But what capabilities should organizations develop? Your guess is as good as mine. What is more important than the actual capability is the ability of learning to learn. This may sound nonsensical – don’t we all learn? It is after all a natural process. Of course we all learn but not all of us learn as efficiently and effectively as we should especially in a volatile and uncertain world. Learning to learn future-proofs the organization in addressing what is in the horizon, whatever it may be. Learning to learn at the individual, group and organizational levels help firms to develop dynamic capabilities, which is the capability to adapt to new environmental challenges and possessing the flexibility change its internal processes and practices.

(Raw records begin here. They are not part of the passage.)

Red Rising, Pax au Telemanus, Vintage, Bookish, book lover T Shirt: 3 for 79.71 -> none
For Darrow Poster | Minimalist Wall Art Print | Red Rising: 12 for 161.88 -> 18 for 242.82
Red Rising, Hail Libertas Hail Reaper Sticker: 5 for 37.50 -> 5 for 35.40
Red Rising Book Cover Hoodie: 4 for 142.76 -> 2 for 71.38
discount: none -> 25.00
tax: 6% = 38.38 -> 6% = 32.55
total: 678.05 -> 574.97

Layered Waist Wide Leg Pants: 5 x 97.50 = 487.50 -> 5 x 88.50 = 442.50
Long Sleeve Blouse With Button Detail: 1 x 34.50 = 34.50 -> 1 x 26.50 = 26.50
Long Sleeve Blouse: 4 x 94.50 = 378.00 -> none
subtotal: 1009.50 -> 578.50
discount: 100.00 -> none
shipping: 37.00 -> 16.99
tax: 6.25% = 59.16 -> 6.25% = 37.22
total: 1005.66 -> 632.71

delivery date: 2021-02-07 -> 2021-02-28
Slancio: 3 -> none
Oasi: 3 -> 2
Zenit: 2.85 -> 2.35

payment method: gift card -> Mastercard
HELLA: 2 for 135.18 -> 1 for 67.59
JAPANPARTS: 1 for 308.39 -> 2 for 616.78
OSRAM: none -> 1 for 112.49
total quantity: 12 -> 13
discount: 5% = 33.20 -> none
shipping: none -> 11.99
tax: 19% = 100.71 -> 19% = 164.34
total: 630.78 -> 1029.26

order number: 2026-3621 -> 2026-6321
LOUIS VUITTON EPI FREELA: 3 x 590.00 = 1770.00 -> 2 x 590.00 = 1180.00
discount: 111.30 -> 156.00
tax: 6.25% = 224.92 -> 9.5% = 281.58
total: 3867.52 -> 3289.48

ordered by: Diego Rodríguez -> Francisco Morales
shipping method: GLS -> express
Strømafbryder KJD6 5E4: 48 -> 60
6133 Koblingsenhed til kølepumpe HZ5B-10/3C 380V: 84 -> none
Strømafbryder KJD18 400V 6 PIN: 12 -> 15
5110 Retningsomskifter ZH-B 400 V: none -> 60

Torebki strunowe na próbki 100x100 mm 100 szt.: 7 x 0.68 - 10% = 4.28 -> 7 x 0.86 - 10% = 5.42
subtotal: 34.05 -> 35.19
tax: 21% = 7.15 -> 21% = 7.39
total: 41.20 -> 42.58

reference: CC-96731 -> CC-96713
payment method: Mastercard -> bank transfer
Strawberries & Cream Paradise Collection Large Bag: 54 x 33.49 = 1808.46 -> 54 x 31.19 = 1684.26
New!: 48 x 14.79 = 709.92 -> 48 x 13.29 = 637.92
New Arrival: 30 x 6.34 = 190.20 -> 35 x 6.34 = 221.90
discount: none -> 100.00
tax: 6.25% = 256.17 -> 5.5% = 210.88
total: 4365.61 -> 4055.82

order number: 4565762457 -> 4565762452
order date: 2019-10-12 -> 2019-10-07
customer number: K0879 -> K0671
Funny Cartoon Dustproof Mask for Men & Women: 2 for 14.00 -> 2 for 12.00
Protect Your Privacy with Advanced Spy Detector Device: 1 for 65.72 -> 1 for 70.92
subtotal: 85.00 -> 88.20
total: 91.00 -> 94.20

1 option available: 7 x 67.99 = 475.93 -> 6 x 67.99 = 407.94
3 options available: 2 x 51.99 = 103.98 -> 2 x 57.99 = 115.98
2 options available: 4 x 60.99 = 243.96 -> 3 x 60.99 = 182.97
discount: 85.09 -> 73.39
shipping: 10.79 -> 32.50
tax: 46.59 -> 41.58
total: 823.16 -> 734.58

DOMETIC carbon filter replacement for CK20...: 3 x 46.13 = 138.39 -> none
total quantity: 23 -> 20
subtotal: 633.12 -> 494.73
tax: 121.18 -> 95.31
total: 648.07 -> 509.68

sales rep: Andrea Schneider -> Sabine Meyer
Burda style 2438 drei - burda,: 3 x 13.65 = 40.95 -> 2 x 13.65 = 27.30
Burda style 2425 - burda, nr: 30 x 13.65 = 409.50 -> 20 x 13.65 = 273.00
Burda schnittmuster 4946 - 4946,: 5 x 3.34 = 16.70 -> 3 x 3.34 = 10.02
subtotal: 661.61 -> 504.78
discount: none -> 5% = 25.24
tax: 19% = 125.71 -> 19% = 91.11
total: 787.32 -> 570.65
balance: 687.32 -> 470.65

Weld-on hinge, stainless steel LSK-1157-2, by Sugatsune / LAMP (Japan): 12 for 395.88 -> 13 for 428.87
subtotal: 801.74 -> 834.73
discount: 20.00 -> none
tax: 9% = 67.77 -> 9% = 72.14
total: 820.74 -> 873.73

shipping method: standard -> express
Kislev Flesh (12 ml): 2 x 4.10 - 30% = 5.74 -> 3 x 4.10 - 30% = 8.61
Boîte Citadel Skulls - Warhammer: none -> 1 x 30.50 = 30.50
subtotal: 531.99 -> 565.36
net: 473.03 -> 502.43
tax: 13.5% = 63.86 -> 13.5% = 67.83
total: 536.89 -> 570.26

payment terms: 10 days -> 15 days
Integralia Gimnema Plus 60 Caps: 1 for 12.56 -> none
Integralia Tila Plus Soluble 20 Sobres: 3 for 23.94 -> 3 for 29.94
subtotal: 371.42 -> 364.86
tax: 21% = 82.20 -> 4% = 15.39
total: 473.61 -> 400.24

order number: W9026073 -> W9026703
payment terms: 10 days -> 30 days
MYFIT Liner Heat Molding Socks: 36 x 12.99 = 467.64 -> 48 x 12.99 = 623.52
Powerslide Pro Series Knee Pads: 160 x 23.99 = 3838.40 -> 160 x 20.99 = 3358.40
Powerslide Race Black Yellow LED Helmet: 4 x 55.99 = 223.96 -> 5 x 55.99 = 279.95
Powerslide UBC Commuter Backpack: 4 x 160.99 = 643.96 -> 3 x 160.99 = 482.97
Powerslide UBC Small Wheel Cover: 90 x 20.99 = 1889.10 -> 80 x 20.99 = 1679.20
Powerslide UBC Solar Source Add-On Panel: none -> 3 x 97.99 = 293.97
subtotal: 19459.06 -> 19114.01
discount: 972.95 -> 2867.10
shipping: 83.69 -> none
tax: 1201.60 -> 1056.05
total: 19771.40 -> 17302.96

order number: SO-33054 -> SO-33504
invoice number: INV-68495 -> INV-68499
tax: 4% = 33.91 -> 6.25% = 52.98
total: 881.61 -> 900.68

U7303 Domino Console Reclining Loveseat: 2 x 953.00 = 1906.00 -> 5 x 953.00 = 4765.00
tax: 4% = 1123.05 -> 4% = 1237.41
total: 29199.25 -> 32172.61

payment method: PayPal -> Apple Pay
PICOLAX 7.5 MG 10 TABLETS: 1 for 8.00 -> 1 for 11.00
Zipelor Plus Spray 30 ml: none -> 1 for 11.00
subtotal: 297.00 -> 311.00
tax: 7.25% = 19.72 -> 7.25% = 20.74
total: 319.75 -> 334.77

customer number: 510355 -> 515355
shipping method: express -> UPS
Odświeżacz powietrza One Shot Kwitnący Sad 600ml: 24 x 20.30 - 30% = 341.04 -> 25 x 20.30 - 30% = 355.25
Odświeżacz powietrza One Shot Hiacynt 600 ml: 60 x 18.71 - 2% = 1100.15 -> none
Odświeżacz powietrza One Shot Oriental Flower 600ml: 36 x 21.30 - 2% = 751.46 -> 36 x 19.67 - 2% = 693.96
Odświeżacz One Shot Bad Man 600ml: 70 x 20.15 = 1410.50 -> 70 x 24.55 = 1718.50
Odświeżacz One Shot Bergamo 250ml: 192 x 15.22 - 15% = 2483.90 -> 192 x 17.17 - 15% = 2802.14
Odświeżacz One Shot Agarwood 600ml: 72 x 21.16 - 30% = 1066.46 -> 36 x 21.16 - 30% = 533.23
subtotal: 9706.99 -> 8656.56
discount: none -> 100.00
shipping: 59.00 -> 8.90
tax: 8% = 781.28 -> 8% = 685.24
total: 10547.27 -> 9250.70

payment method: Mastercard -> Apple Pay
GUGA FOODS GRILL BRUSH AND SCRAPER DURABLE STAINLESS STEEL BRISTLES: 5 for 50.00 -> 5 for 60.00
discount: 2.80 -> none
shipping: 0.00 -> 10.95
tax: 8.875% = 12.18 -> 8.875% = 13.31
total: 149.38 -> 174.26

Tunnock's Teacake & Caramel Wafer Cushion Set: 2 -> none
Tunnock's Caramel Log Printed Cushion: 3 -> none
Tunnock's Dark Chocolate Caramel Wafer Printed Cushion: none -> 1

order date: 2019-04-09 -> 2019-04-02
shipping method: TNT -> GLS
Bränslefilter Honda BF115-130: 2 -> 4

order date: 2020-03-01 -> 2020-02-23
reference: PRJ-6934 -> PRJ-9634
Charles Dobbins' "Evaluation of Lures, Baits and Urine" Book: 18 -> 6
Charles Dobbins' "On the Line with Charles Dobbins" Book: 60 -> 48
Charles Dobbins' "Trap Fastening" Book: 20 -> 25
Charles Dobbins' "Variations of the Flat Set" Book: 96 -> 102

However, whilst dynamic capabilities are important for change, firms also need to be ambidextrous. Ambidexterity helps organizations to manage change more effectively. For example, organizations are usually in exploitive mode prior to major changes. An exploitative mode means organizations are efficient in leveraging upon their present capabilities within the status quo to maximize performance. But when the environment changes, organizations need to seek out its new place in the new world. This is an exploratory mode is that involves creativity and innovation.
Ambidexterity comes into play when an organization realizes that the old way of doing things is no longer profitable and decides to search for new opportunities, therefore requiring the firm to be both exploitive and explorative at the same time. Both are required when firms undertake significant and time-consuming change initiatives such as business model innovation.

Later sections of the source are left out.